I have thought that I don’t keep it going because I want the blog to be Dave’s thing. My husband is the true writer and it opens his heart in a way I can’t reach. He deserves that connection to himself and our community.  Our son deserves his reflections, his words of unhindered love. I worry I’m preachy or whiny, or that my shit isn’t worthy of words. I’m worried I don’t have the resilience or stamina to keep it going. But honestly, it just scares me. It wasn’t just the epilepsy diagnosis, it wasn’t watching my son almost die, his body shut down and his brain fire into a damaged zone. It isn’t just the inertia of working day and night to rebuild our life and our expectations while simultaneously waiting to wake up one day and our child be gone. It isn’t just that I live in a state of constant crisis, sometimes of my own making. These were patterns a lifetime in the making. I have been lost for a long time. Abandoned, manipulated, and shamed as child by one parent, loved and enmeshed with the other. Addiction, fear, anxiety, constant illness and uncertainty have have laid a crisscross of opposing beliefs in my heart to make me the wanderer I am. Not unique to the world but damaging to me.

 

I want to be found, but I need to know what that means to me. I also want it to be OK that I am lost. I want to earn and feel worthy of sharing those thoughts, that process, and, hopefully some progress. Maybe a little grace. I will continue to work the definition of lost and found for me as an essence, a presence within my circumstances. I will try to be brave and share them.

I’m happy to say that in searching for why I haven’t been writing I have found something.

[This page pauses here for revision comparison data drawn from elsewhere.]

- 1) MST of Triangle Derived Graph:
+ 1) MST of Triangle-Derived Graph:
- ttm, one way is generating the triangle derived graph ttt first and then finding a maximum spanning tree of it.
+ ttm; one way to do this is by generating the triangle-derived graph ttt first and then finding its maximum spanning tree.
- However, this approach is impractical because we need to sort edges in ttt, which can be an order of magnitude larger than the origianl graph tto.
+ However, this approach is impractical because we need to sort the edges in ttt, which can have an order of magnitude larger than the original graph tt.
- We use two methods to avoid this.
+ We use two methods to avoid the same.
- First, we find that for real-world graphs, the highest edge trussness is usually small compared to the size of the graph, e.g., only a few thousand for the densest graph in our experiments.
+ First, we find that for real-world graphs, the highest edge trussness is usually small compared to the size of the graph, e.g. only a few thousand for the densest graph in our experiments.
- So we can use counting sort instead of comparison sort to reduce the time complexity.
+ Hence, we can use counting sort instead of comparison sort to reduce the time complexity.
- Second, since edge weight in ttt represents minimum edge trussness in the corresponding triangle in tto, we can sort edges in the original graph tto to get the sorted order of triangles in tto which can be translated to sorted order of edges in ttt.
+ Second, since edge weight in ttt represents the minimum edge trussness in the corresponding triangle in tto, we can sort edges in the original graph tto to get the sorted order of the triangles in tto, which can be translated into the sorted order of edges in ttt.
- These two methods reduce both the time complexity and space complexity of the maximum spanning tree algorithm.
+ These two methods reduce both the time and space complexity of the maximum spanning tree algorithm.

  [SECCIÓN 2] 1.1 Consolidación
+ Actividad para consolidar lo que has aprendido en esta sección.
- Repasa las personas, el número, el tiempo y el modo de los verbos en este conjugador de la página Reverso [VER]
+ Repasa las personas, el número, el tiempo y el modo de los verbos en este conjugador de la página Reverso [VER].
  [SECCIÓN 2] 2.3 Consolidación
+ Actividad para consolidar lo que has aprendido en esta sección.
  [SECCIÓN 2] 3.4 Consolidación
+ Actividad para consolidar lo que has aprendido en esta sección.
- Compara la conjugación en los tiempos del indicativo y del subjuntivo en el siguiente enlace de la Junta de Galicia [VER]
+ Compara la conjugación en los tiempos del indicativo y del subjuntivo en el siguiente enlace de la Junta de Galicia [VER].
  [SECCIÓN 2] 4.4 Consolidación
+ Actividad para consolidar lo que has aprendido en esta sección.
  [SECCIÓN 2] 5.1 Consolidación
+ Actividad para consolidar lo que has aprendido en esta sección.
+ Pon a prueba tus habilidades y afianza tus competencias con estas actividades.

I have landed on a meaning of lost and found for me and Buddha. It’s rough waters we surf between disease and health, disabled and normal, but it’s in that place I think a part of me might be found. It’s not the place I want to be found, but I guess that’s not up to me and it’s a good place to begin again. This is where I will stop pussing footing around and give this journey meaning. He is sick, he might die, he is sometimes not the same kid from one day to the next. He’s only 8. But he is also alive and wonderful and kind and capable. We have a whole two years of Instagram goodness to show for our efforts and we are not done yet. The world may not know what to do with us, it may not have a place predesigned for our belonging, and it may be scared of what we’re bringing. That in-between place makes us feel lost, but that doesn’t mean we can’t find ourselves again, and again, and again. We can be found, even if I never stop being pissed and hurt that we don’t fit in.

I promise to define, search and wander that place in my mind, in my heart, in my life, and in this blog! We may live with one foot in and one foot out of the door, but that doesn’t mean I have to be lost.

So, here I go. Lost and Found…between sick and well, disabled and typical, expected and created!